Día 30 de Septiembre:

    En la última noche antes de  la llegada de los nuevos convoyes, por la madrugada, sentí como la brisa acariciaba mi rostro. Percibí otra vez aquella presencia en el interior de mi tienda, pero opté por no moverme de la cama. No me importa reconocerlo, permanecí acurrucado como un niño asustado durante mucho tiempo. Mi única protección era la sabana con la que me cubría hasta la cabeza. Pero hubo un momento en que no aguanté más. Tenía la necesidad de mirar. De saber. Me armé de valor y me incorporé de la cama, pero . . . no había nadie, así que fui hasta la entrada y me asomé fuera lo justo para ver como una figura desaparecía entre las sombras de la noche, muy cerca del elevador. Sentí un terror indescriptible. Cogí la cremallera y cerré la puerta de la tienda, no sin antes echar un último vistazo a aquel siniestro lugar.

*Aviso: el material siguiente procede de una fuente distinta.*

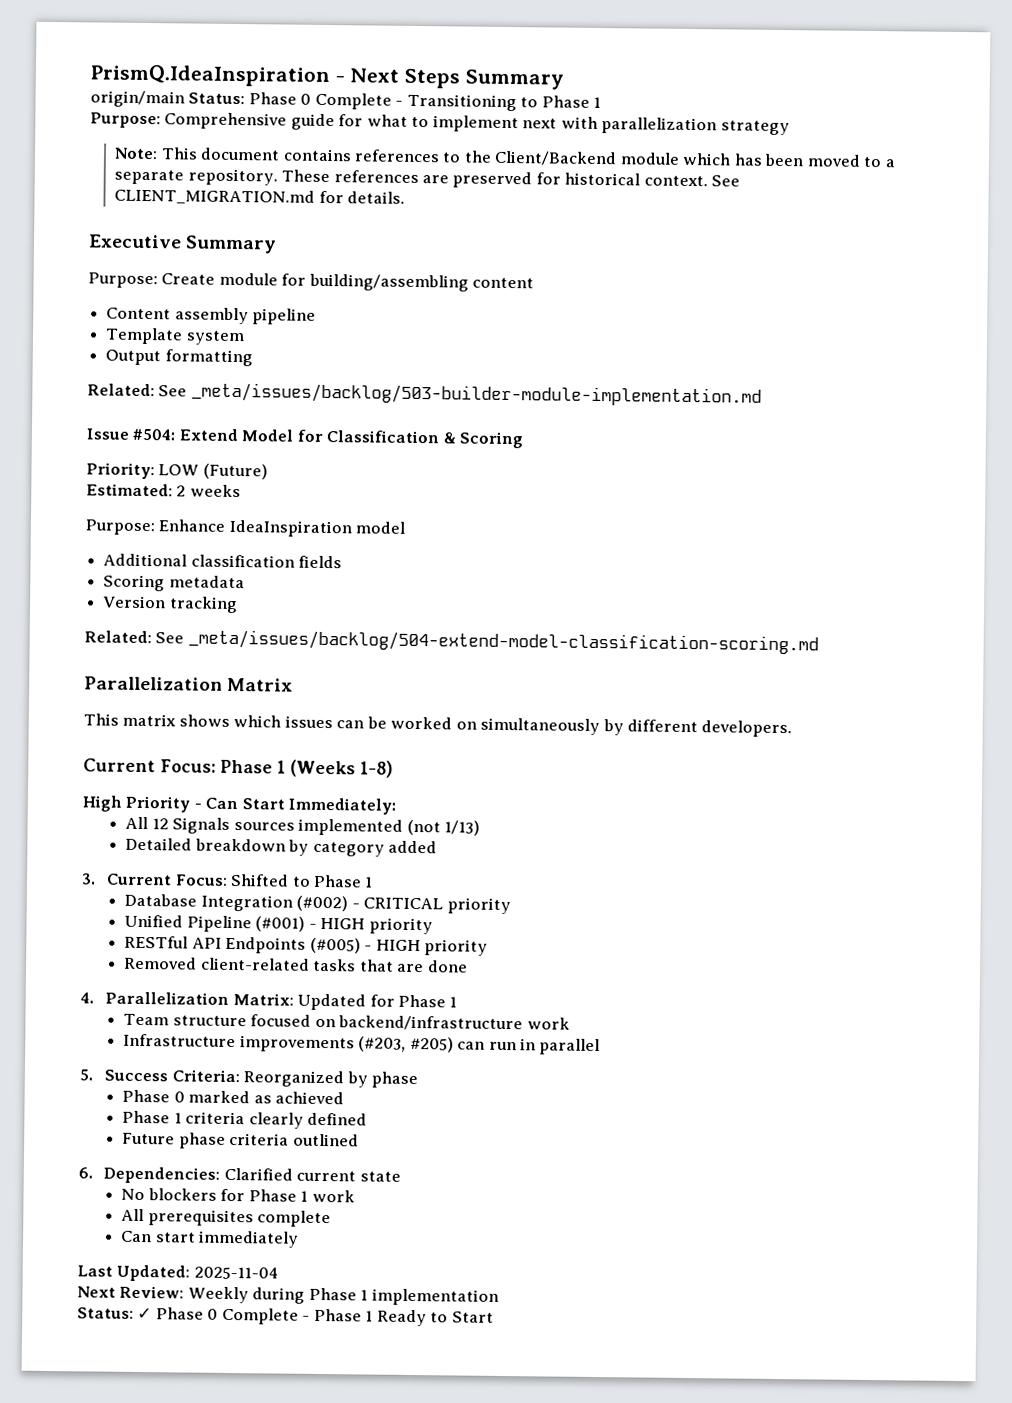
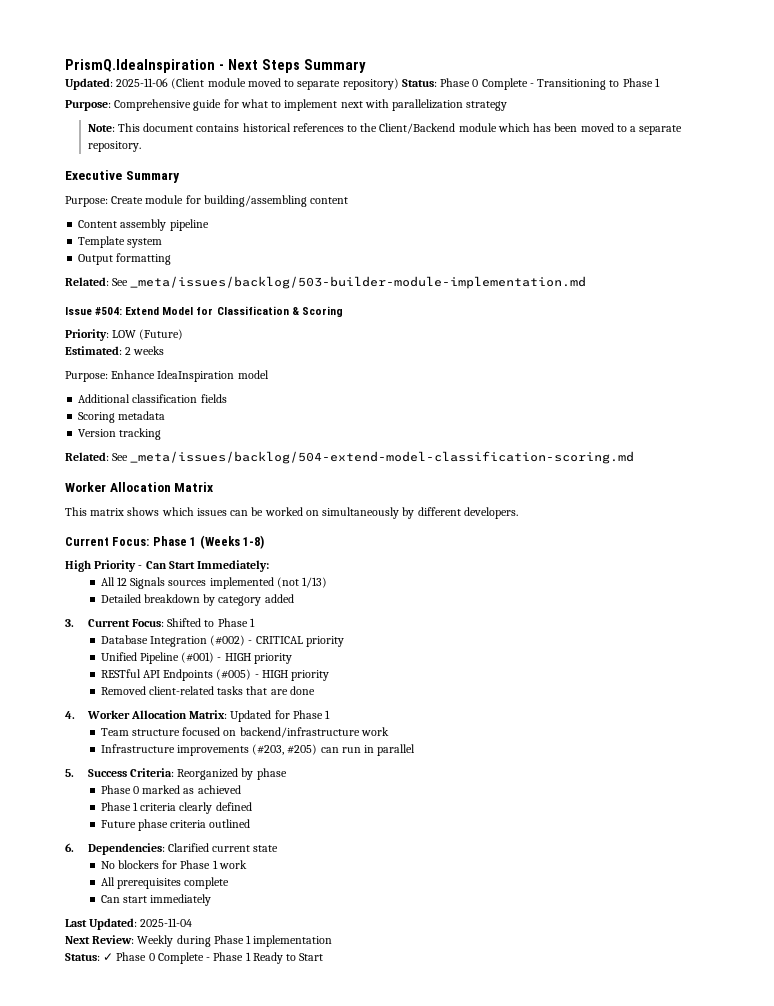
- origin/main Status: Phase 0 Complete - Transitioning to Phase 1
+ Updated: 2025-11-06 (Client module moved to separate repository) Status: Phase 0 Complete - Transitioning to Phase 1
- Note: This document contains references to the Client/Backend module which has been moved to a separate repository. These references are preserved for historical context. See CLIENT_MIGRATION.md for details.
+ Note: This document contains historical references to the Client/Backend module which has been moved to a separate repository.
- Parallelization Matrix
+ Worker Allocation Matrix
- 4. Parallelization Matrix: Updated for Phase 1
+ 4. Worker Allocation Matrix: Updated for Phase 1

    Un fuerte viento soplaba con virulencia. Pequeñas olas de arena  pretendían alzarse del suelo mientras avanzaban lentamente como fantasmas atravesando el campamento hasta desaparecer tras las oscuras fronteras que la oscuridad había interpuesto entre el campamento y el mundo de las sombras que había más allá. 

    Tumbado en la cama mi mente no paraba de darle vueltas a todo. Recordé la primera vez que avistamos el campamento, la partida de Bayley, y las pesadillas. ¡Que extraño había sido todo!

    Desde mi tienda oigo los gritos de algunos de mis compañeros. Ha llegado el otro convoy. Espero que podamos encontrar a todos los desaparecidos.

    La imagen de aquel hombre desapareciendo en la oscuridad de  la noche no para de repetirse en mi mente. Quizás fuera por su manera de caminar. Caminaba de forma extraña. Casi siniestra.